Le società concedevano all’epoca ai giocatori importanti di portarsi a casa l’incasso di quelle amichevoli di fine carriera, come una sorta di liquidazione ma senza pesare sui bilanci societari.

Il Grande Torino è la squadra più forte del mondo, probabilmente; di sicuro la più forte d’Europa, lo stadio è pieno in ogni ordine di posti.

Sorride felice, Francisco Ferreira, mentre stringe la mano al Capitano degli Immortali, al lancio della monetina.   Sarà per entrambi l’ultimo sorteggio, l’ultima partita.

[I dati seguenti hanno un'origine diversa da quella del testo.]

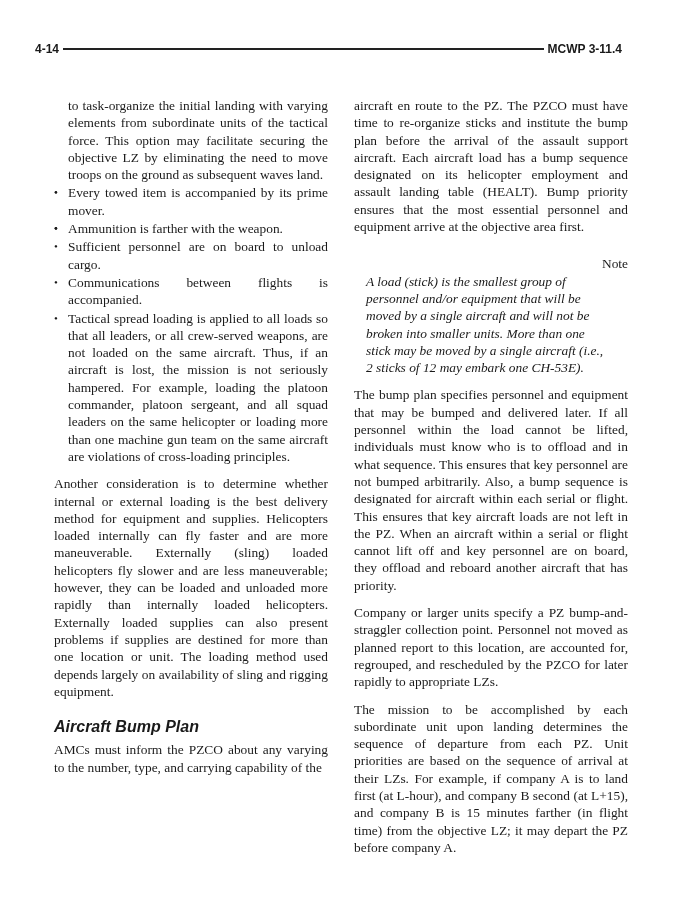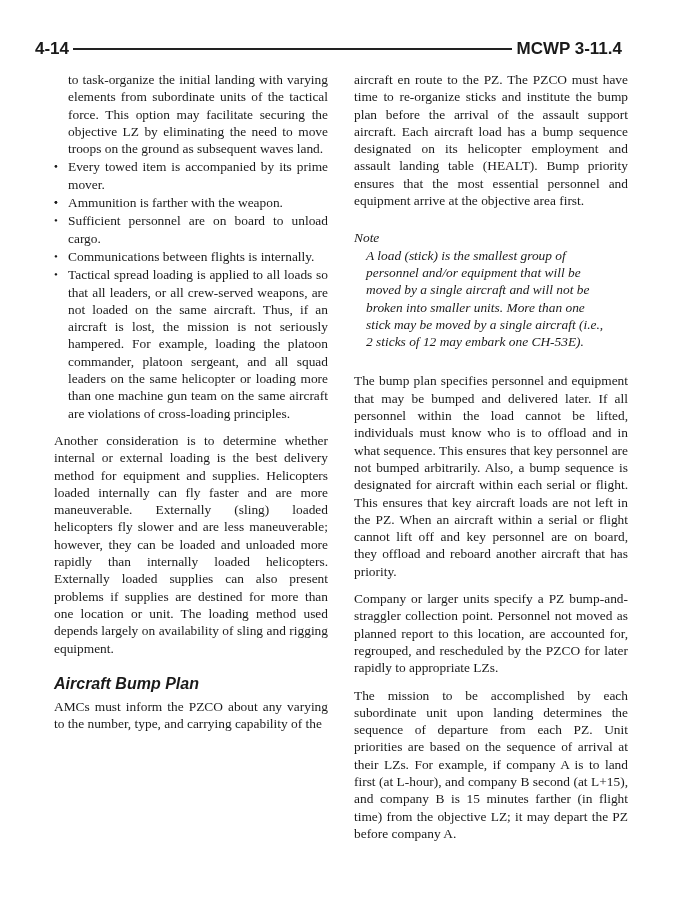--- a/index.html
+++ b/index.html
@@ -1,49 +1,49 @@
 <!DOCTYPE html>
 <html><head>
 <meta charset="utf-8">
 <style>
   html, body { margin:0; padding:0; background:#ffffff; }
   body { width:695px; height:899px; position:relative; overflow:hidden; color:#1a1a1a; }
-  .header { position:absolute; left:35px; top:42px; width:587px; height:14px; display:flex; align-items:center; font-family:"Liberation Sans", sans-serif; font-weight:bold; font-size:17px; }
+  .header { position:absolute; left:35px; top:42px; width:587px; height:14px; display:flex; align-items:center; font-family:"Liberation Sans", sans-serif; font-weight:bold; font-size:12px; }
   .header .rule { flex:1; height:1.3px; background:#222; margin:0 4px; }
-  .col { position:absolute; top:71px; width:274px; font-family:"Liberation Serif", serif; font-size:13.4px; line-height:17.3px; text-align:justify; }
+  .col { position:absolute; top:97px; width:274px; font-family:"Liberation Serif", serif; font-size:13.4px; line-height:17.3px; text-align:justify; }
   .col.left { left:54px; }
   .col.right { left:354px; }
   p { margin:0 0 10px 0; }
   .indent { padding-left:14px; }
   ul { list-style:none; margin:0; padding:0; }
   li { position:relative; padding-left:14px; margin:0 0 1px 0; }
   li .bullet { position:absolute; left:0; top:0; font-size:11px; }
   .heading { font-family:"Liberation Sans", sans-serif; font-weight:bold; font-style:italic; font-size:16px; margin:18px 0 6px 0; }
-  .note-title { text-align:left; font-style:italic; margin-top:20px; }
-  .note-body { font-style:italic; padding-left:12px; padding-right:20px; text-align:left; margin-bottom:22px; }
+  .note-title { text-align:right; margin-top:20px; }
+  .note-body { font-style:italic; padding-left:12px; padding-right:20px; text-align:left; margin-bottom:10px; }
 </style>
 </head>
 <body>
 
 <div class="header">
   <span>4-14</span>
   <span class="rule"></span>
   <span>MCWP 3-11.4</span>
 </div>
 
 <div class="col left">
   <p class="indent" style="margin-bottom:1px;">to task-organize the initial landing with varying elements from subordinate units of the tactical force. This option may facilitate securing the objective LZ by eliminating the need to move troops on the ground as subsequent waves land.</p>
   <ul>
     <li><span class="bullet">•</span></li>
     <li><span class="bullet">•</span><span>Every towed item is accompanied by its prime mover.</span></li>
     <li><span class="bullet">•</span></li>
     <li><span class="bullet">•</span></li>
     <li><span class="bullet">•</span><span>Ammunition is farther with the weapon.</span></li>
     <li><span class="bullet">•</span><span>Sufficient personnel are on board to unload cargo.</span></li>
-    <li><span class="bullet">•</span><span>Communications between flights is internally.</span></li>
+    <li><span class="bullet">•</span><span>Communications between flights is accompanied.</span></li>
     <li><span class="bullet">•</span><span>Tactical spread loading is applied to all loads so that all leaders, or all crew-served weapons, are not loaded on the same aircraft. Thus, if an aircraft is lost, the mission is not seriously hampered. For example, loading the platoon commander, platoon sergeant, and all squad leaders on the same helicopter or loading more than one machine gun team on the same aircraft are violations of cross-loading principles.</span></li>
   </ul>
   <p style="margin-top:10px;">Another consideration is to determine whether internal or external loading is the best delivery method for equipment and supplies. Helicopters loaded internally can fly faster and are more maneuverable. Externally (sling) loaded helicopters fly slower and are less maneuverable; however, they can be loaded and unloaded more rapidly than internally loaded helicopters. Externally loaded supplies can also present problems if supplies are destined for more than one location or unit. The loading method used depends largely on availability of sling and rigging equipment.</p>
   <div class="heading">Aircraft Bump Plan</div>
   <p>AMCs must inform the PZCO about any varying to the number, type, and carrying capability of the</p>
 </div>
 
 <div class="col right">
   <p>aircraft en route to the PZ. The PZCO must have time to re-organize sticks and institute the bump plan before the arrival of the assault support aircraft. Each aircraft load has a bump sequence designated on its helicopter employment and assault landing table (HEALT). Bump priority ensures that the most essential personnel and equipment arrive at the objective area first.</p>
   <div class="note-title">Note</div>

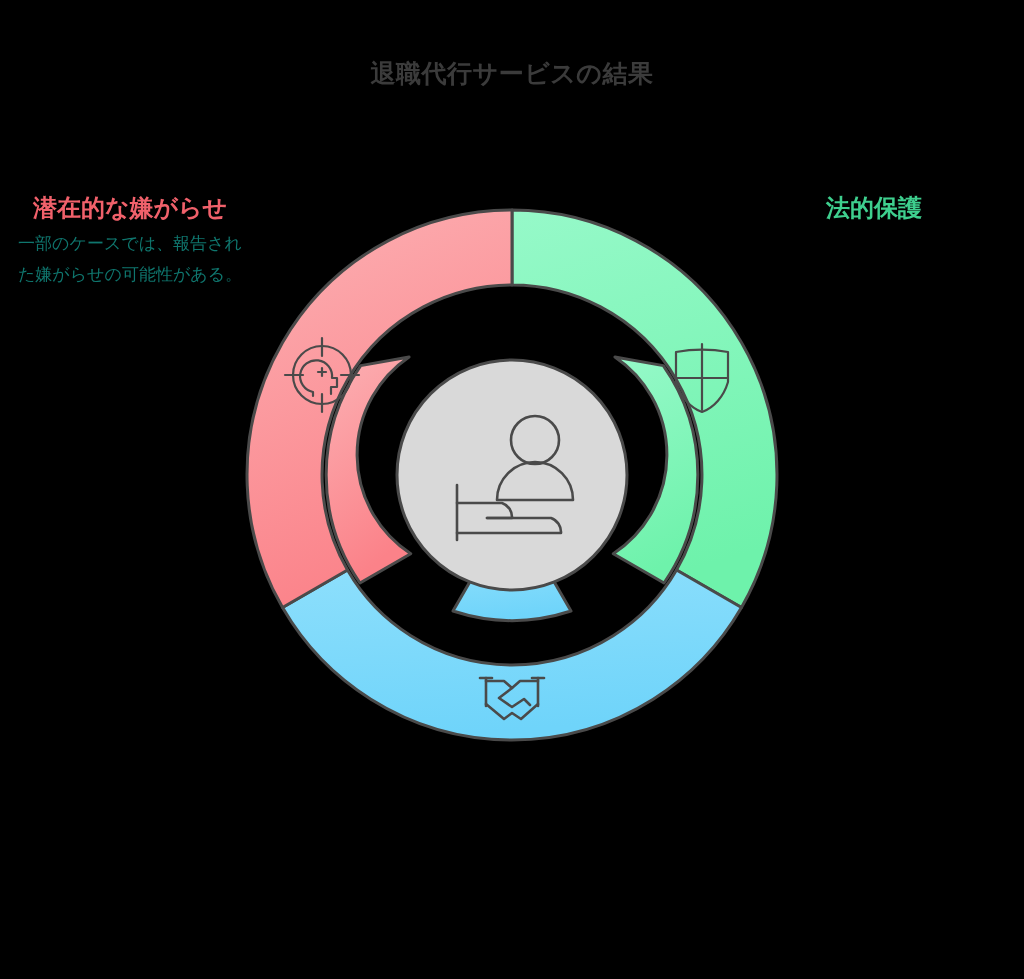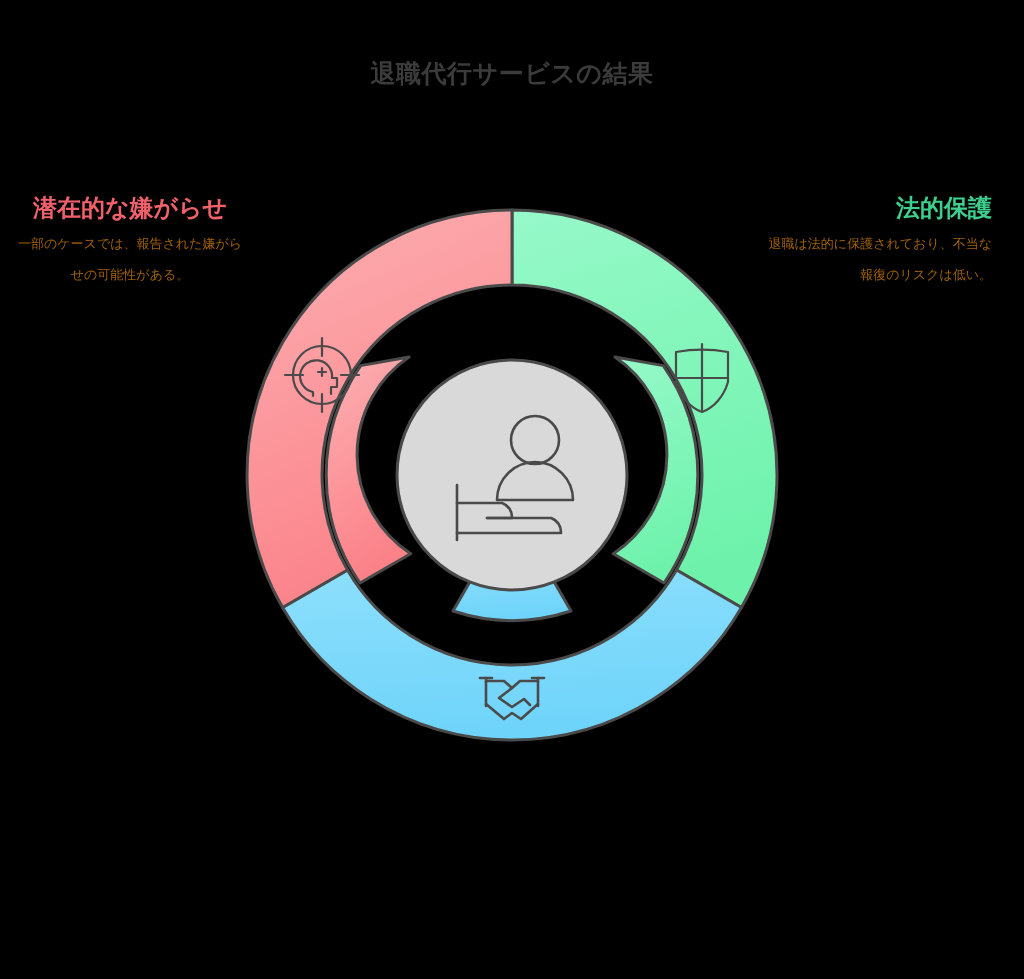--- a/index.html
+++ b/index.html
@@ -40,34 +40,33 @@
     width: 236px;
     text-align: center;
   }
   .callout-heading {
     font-size: 24px;
     font-weight: bold;
     line-height: 28px;
     margin-bottom: 6px;
   }
   .callout-body {
-    font-size: 13px;
+    font-size: 17px;
     line-height: 31px;
-    color: #a16207;
+    color: #0f766e;
     font-weight: 400;
   }
 
   #callout-harassment {
     left: 12px;
     top: 194px;
   }
   #callout-legal {
     left: 756px;
     top: 194px;
-    text-align: right;
   }
   #callout-service {
     left: 394px;
     top: 779px;
   }
 
   .svg-wrap {
     position: absolute;
     left: 0;
     top: 0;
@@ -216,19 +215,18 @@
     </svg>
   </div>
 
   <div class="callout" id="callout-harassment">
     <div class="callout-heading" style="color:#f1616b;">潜在的な嫌がらせ</div>
     <div class="callout-body">一部のケースでは、報告された嫌がらせの可能性がある。</div>
   </div>
 
   <div class="callout" id="callout-legal">
     <div class="callout-heading" style="color:#3ecf8e;">法的保護</div>
-    <div class="callout-body">退職は法的に保護されており、不当な報復のリスクは低い。</div>
   </div>
 
   <div class="callout" id="callout-service">
   </div>
 
 </div>
 
 </body></html>

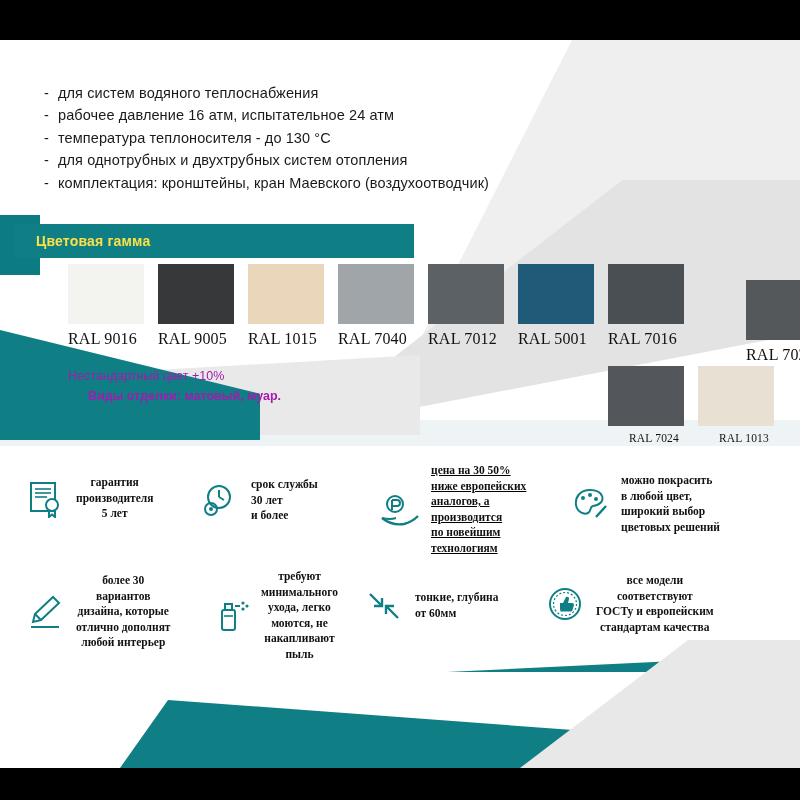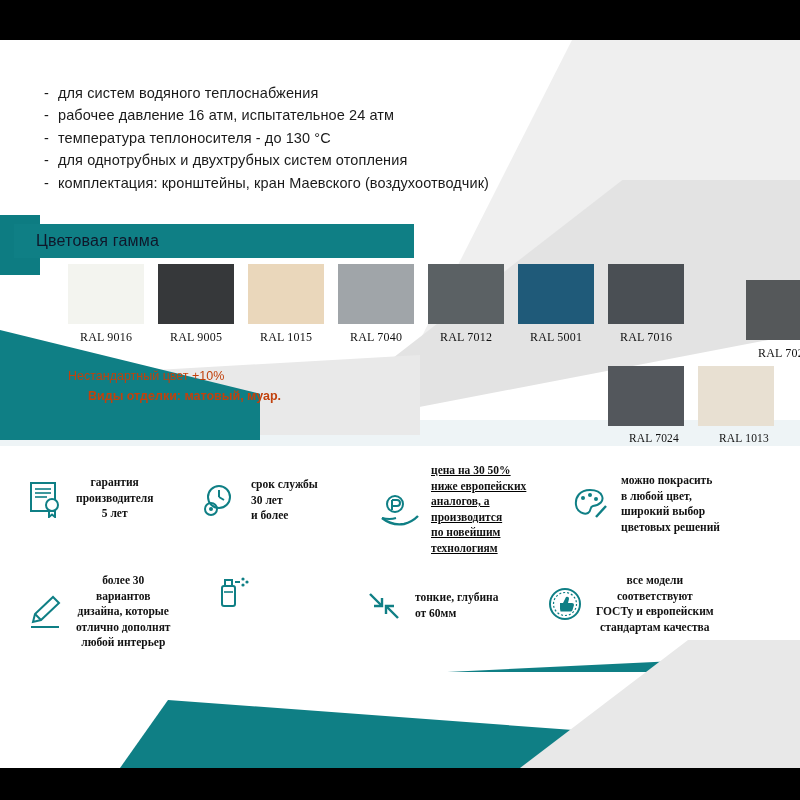--- a/index.html
+++ b/index.html
@@ -70,39 +70,39 @@
     font-size:14.5px;color:#1a1a1a;line-height:1.55;
     letter-spacing:.1px;
   }
   .bullets .dash{width:14px;flex:0 0 14px;color:#1a1a1a;}
 
   
   .sec-head{
     position:absolute;left:14px;top:224px;width:400px;height:34px;
     background:#0f7f85;display:flex;align-items:center;
   }
-  .sec-head span{color:#0f172a;font-size:16px;font-weight:normal;padding-left:22px;letter-spacing:.2px;}
+  .sec-head span{color:#fde047;font-size:14px;font-weight:bold;padding-left:22px;letter-spacing:.2px;}
 
   
   .swatches{position:absolute;left:68px;top:264px;}
   .sw{position:absolute;width:76px;}
   .sw .chip{width:76px;height:60px;display:block;}
   .sw .lbl{
-    display:block;text-align:center;font-size:12px;color:#111;
+    display:block;text-align:left;font-size:16px;color:#111;
     margin-top:6px;font-family:"Liberation Serif", serif;letter-spacing:.2px;
   }
   
   .sw2{position:absolute;width:92px;}
   .sw2 .chip{width:76px;height:60px;display:block;}
   .sw2 .lbl{
     display:block;text-align:center;font-size:11.5px;color:#111;
     margin-top:6px;font-family:"Liberation Serif", serif;letter-spacing:.2px;
   }
 
-  .note{position:absolute;left:68px;top:366px;font-size:12.5px;color:#c2410c;line-height:1.6;}
+  .note{position:absolute;left:68px;top:366px;font-size:12.5px;color:#a21caf;line-height:1.6;}
   .note .b{font-weight:bold;padding-left:20px;}
 
   
   .features{position:absolute;left:22px;top:455px;width:760px;}
   .feat{position:absolute;display:flex;align-items:center;}
   .feat .ico{
     flex:0 0 auto;width:46px;height:46px;margin-right:8px;
     display:flex;align-items:center;justify-content:center;
   }
   .feat .txt{
@@ -273,20 +273,21 @@
         <svg width="40" height="40" viewBox="0 0 40 40">
           <rect x="12" y="14" width="13" height="20" rx="2" fill="none" stroke="#0f7f85" stroke-width="2"></rect>
           <rect x="15" y="8" width="7" height="6" fill="none" stroke="#0f7f85" stroke-width="2"></rect>
           <path d="M25 10 h5" stroke="#0f7f85" stroke-width="2"></path>
           <circle cx="33" cy="7" r="1.6" fill="#0f7f85"></circle>
           <circle cx="33" cy="13" r="1.6" fill="#0f7f85"></circle>
           <circle cx="37" cy="10" r="1.6" fill="#0f7f85"></circle>
           <line x1="14" y1="20" x2="23" y2="20" stroke="#0f7f85" stroke-width="1.6"></line>
         </svg>
       </span>
+      <span class="txt center">требуют<br>минимального<br>ухода, легко<br>моются, не<br>накапливают<br>пыль</span>
     </div>
 
     <div class="feat" style="left:339px;top:128px;width:180px;">
       <span class="ico">
         <svg width="40" height="40" viewBox="0 0 40 40">
           <line x1="6" y1="8" x2="18" y2="20" stroke="#0f7f85" stroke-width="2.4"></line>
           <polyline points="18,12 18,20 10,20" fill="none" stroke="#0f7f85" stroke-width="2.4"></polyline>
           <line x1="34" y1="32" x2="22" y2="20" stroke="#0f7f85" stroke-width="2.4"></line>
           <polyline points="22,28 22,20 30,20" fill="none" stroke="#0f7f85" stroke-width="2.4"></polyline>
         </svg>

Come un segno del destino, sarà il primo giocatore arrivato a costruire il Grande Torino, Franco Ossola, a segnare la prima rete dell’incontro; sarà invece di Romeo Menti, il sigillo definitivo su questa strana partita: un goal, un calcio, come un Destino.   Di rigore.

Finisce 4-3 per il Benfica, e tutti si salutano felici, mentre il sole inizia lentamente a coricarsi alle spalle del maestoso stadio.   Come un arrivederci a presto.

Un arrivederci alla Vita.

Il Cono di Luce si sta preparando ad accogliere il Grande Torino.   A trasportarlo verso l’Infinito, verso l’Immortalità.   Verso la Memoria Eterna di una Nazione, e del popolo del Calcio.

Lo attende alla Basilica di Superga.  Non c’è modo di uscire dal Cono di Nebbia del Destino.

Solo il Tempo di un lampo.

E il Grande Torino ha cambiato dimensione per sempre.